◆ Directions:
Of the entries below, return only those lines from the line with "tax: 8.875% = 556.46 -> 8.875% = 558.42" to the line with "Sweatshirt mit Blumenmuster", exactly, both included.
━━━━━ Data in this exercise ━━━━━
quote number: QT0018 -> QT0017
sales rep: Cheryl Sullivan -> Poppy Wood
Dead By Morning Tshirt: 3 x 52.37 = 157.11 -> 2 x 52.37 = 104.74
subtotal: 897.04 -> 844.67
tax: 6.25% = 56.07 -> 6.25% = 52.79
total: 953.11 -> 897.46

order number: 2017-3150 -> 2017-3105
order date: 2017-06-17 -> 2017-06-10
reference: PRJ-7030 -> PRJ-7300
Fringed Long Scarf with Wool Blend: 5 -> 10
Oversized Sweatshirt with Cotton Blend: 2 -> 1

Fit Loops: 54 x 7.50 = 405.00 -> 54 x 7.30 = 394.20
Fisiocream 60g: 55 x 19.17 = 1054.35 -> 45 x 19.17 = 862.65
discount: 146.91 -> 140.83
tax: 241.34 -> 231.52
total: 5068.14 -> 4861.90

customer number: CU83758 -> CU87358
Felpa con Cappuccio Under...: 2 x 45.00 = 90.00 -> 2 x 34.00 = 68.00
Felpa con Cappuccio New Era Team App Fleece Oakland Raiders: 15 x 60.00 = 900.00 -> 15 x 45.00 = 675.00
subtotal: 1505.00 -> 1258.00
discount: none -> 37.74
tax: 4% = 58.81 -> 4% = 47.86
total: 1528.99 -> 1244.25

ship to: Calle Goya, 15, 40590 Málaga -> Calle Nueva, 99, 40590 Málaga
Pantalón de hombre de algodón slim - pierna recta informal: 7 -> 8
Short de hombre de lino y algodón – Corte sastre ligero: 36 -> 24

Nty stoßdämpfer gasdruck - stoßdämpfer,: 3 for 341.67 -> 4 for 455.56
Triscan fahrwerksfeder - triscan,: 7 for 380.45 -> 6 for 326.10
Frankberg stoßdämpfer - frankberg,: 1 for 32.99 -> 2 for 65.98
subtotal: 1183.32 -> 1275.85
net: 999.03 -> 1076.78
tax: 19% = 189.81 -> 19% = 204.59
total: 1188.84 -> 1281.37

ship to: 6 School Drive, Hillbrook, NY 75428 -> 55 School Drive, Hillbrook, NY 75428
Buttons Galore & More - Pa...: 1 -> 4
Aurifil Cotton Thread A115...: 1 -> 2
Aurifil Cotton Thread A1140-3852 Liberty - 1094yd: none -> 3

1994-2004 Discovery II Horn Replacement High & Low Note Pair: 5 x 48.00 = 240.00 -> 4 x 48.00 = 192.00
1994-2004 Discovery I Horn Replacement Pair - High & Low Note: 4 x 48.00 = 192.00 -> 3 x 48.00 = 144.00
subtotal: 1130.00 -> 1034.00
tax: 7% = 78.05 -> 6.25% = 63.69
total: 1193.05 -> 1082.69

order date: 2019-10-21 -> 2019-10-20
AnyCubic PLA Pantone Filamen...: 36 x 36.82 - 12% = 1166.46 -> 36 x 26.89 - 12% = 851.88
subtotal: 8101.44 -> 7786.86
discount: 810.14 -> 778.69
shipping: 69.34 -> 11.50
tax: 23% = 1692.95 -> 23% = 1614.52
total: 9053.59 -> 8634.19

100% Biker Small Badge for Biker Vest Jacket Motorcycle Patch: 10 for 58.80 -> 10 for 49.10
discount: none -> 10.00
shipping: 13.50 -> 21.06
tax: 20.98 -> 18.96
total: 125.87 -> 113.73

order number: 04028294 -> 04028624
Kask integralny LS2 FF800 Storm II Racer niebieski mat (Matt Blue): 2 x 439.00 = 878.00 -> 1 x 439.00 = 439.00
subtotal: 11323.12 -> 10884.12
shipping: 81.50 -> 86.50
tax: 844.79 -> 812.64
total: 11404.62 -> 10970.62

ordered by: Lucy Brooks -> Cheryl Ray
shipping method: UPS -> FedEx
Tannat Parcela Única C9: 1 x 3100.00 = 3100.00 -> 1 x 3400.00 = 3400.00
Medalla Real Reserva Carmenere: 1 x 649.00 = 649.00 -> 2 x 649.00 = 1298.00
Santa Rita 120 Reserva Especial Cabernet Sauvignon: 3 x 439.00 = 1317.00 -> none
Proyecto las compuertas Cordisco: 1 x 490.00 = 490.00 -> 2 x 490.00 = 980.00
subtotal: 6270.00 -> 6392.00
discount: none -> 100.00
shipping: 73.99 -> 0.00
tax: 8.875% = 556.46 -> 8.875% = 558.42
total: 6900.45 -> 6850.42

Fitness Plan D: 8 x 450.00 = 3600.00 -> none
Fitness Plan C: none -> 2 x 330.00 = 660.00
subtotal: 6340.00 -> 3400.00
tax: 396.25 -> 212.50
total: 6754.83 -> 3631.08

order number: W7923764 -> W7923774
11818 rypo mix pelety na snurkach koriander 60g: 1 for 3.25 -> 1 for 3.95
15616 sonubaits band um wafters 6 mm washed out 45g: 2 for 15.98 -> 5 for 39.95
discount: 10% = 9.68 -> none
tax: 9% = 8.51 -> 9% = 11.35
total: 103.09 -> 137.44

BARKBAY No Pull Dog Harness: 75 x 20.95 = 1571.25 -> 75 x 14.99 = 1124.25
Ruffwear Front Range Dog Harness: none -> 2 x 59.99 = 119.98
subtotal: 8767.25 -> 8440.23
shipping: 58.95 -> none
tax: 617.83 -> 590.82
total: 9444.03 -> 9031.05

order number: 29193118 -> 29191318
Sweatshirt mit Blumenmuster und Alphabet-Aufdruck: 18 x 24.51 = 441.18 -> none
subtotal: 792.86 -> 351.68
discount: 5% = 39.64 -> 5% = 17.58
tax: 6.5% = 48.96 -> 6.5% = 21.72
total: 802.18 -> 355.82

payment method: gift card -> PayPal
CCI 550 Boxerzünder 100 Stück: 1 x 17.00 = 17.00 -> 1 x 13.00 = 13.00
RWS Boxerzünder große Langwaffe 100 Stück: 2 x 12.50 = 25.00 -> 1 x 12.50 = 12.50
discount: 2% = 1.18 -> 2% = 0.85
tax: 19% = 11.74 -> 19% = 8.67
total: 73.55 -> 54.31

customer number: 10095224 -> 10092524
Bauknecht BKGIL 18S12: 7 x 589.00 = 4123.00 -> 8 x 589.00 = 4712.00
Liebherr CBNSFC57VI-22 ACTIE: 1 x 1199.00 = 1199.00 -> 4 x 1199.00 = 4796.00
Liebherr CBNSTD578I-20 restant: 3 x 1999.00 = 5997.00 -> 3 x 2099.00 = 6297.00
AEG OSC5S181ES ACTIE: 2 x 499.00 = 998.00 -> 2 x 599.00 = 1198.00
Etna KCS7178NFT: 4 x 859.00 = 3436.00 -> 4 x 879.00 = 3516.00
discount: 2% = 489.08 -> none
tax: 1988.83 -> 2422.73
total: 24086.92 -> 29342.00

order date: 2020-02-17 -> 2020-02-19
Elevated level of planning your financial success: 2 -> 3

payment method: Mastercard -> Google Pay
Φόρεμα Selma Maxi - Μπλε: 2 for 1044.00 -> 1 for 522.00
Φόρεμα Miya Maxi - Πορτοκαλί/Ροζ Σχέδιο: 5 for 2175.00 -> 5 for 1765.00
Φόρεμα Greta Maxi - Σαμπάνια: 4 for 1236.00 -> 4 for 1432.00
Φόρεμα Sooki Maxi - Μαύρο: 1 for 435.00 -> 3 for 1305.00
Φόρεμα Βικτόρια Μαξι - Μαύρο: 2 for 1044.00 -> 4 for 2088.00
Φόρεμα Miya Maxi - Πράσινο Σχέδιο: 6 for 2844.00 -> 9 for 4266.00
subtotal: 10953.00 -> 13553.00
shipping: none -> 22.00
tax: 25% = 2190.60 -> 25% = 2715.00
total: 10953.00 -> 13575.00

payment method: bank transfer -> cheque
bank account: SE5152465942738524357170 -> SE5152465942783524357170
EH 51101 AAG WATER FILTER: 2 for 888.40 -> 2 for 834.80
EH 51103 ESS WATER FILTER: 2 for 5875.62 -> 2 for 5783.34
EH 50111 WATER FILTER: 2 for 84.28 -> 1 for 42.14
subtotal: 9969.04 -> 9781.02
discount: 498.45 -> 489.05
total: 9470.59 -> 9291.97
━━━━━
◆ Response to this task:
tax: 8.875% = 556.46 -> 8.875% = 558.42
total: 6900.45 -> 6850.42

Fitness Plan D: 8 x 450.00 = 3600.00 -> none
Fitness Plan C: none -> 2 x 330.00 = 660.00
subtotal: 6340.00 -> 3400.00
tax: 396.25 -> 212.50
total: 6754.83 -> 3631.08

order number: W7923764 -> W7923774
11818 rypo mix pelety na snurkach koriander 60g: 1 for 3.25 -> 1 for 3.95
15616 sonubaits band um wafters 6 mm washed out 45g: 2 for 15.98 -> 5 for 39.95
discount: 10% = 9.68 -> none
tax: 9% = 8.51 -> 9% = 11.35
total: 103.09 -> 137.44

BARKBAY No Pull Dog Harness: 75 x 20.95 = 1571.25 -> 75 x 14.99 = 1124.25
Ruffwear Front Range Dog Harness: none -> 2 x 59.99 = 119.98
subtotal: 8767.25 -> 8440.23
shipping: 58.95 -> none
tax: 617.83 -> 590.82
total: 9444.03 -> 9031.05

order number: 29193118 -> 29191318
Sweatshirt mit Blumenmuster und Alphabet-Aufdruck: 18 x 24.51 = 441.18 -> none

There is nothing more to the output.